Madame Odilon Barrot était ravie ; elle s’était amusée comme une pensionnaire.

Odilon Barrot, peu familiarisé avec les théâtres de drame, était stupéfait que l’émotion pût être poussée jusque-là.

Il va sans dire que, comme pour Richard Darlington, Harel était venu me faire toute sorte d’offres si je consentais à me nommer.

J’avais refusé pour Richard, où rien ne m’engageait ; je refusai bien autrement pour la Tour de Nesle, où j’étais à la fois retenu par une promesse d’honneur et par une promesse écrite.

Je rentrai chez moi, je le jure, sans un seul sentiment de regret. C’était, cependant, la première représentation d’une pièce qui devait tenir l’affiche près de huit cent fois !
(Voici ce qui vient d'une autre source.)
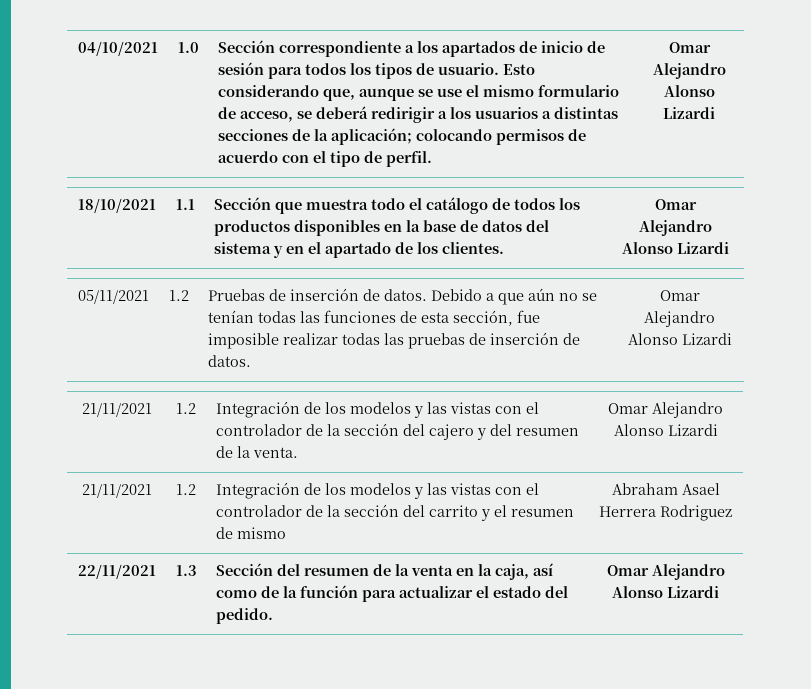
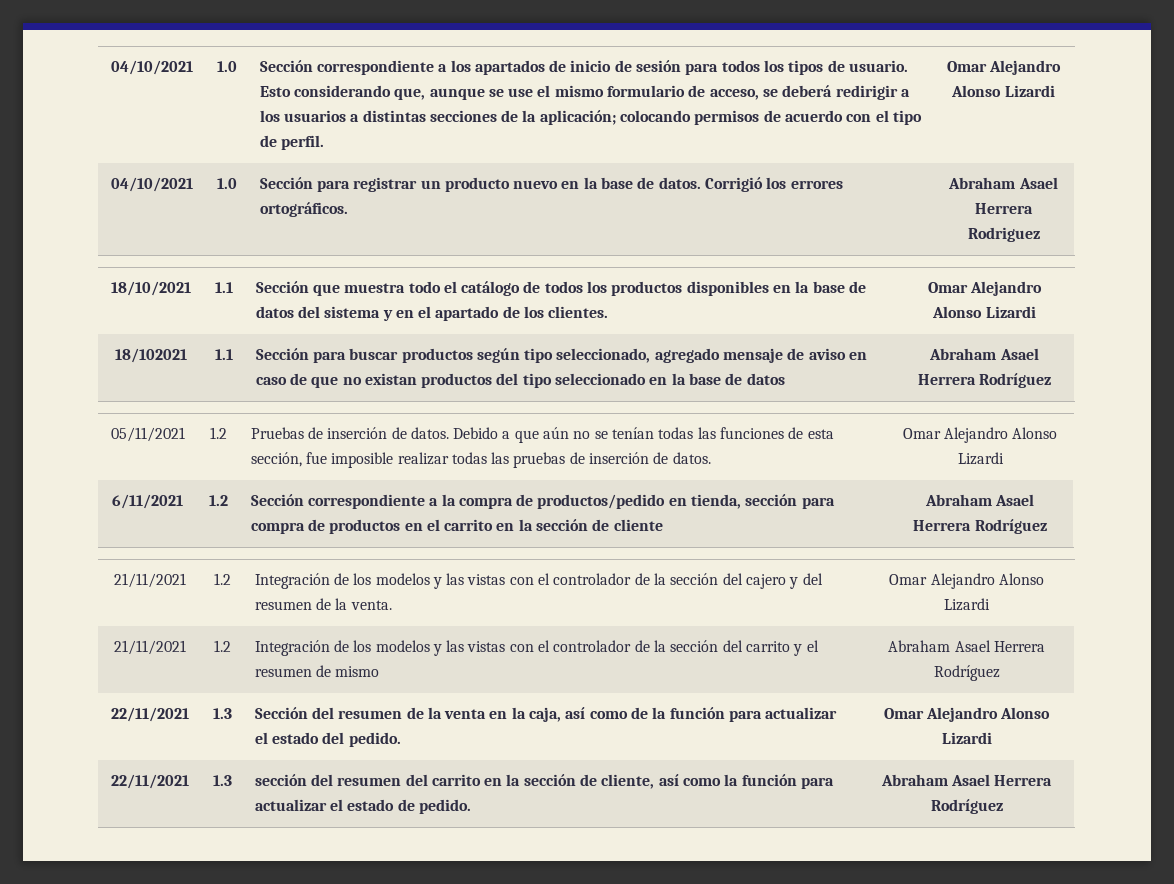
+ 04/10/2021 | 1.0 | Sección para registrar un producto nuevo en la base de datos. Corrigió los errores ortográficos. | Abraham Asael Herrera Rodriguez
+ 18/102021 | 1.1 | Sección para buscar productos según tipo seleccionado, agregado mensaje de aviso en caso de que no existan productos del tipo seleccionado en la base de datos | Abraham Asael Herrera Rodríguez
+ 6/11/2021 | 1.2 | Sección correspondiente a la compra de productos/pedido en tienda, sección para compra de productos en el carrito en la sección de cliente | Abraham Asael Herrera Rodríguez
- 21/11/2021 | 1.2 | Integración de los modelos y las vistas con el controlador de la sección del carrito y el resumen de mismo | Abraham Asael Herrera Rodriguez
+ 21/11/2021 | 1.2 | Integración de los modelos y las vistas con el controlador de la sección del carrito y el resumen de mismo | Abraham Asael Herrera Rodríguez
+ 22/11/2021 | 1.3 | sección del resumen del carrito en la sección de cliente, así como la función para actualizar el estado de pedido. | Abraham Asael Herrera Rodríguez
Le lendemain, quelques-uns de mes amis qui connaissaient la part que j’avais prise à la Tour de Nesle vinrent pour me faire leurs compliments. Au nombre de ces amis, était un de mes meilleurs, Pierre Collin.

— Tu sais ce qu’Harel a fait ? me dit-il en entrant.

— Ce qu’il a fait ?

— Sur l’affiche ?

— Non.

— Au lieu de procéder, comme cela se fait en mathématiques, du connu à l’inconnu, il a procédé de l’inconnu au connu.

— Je ne comprends pas.

— Au lieu de mettre : « MM. Gaillardet et ***, » il a mis : « MM. *** et Gaillardet. »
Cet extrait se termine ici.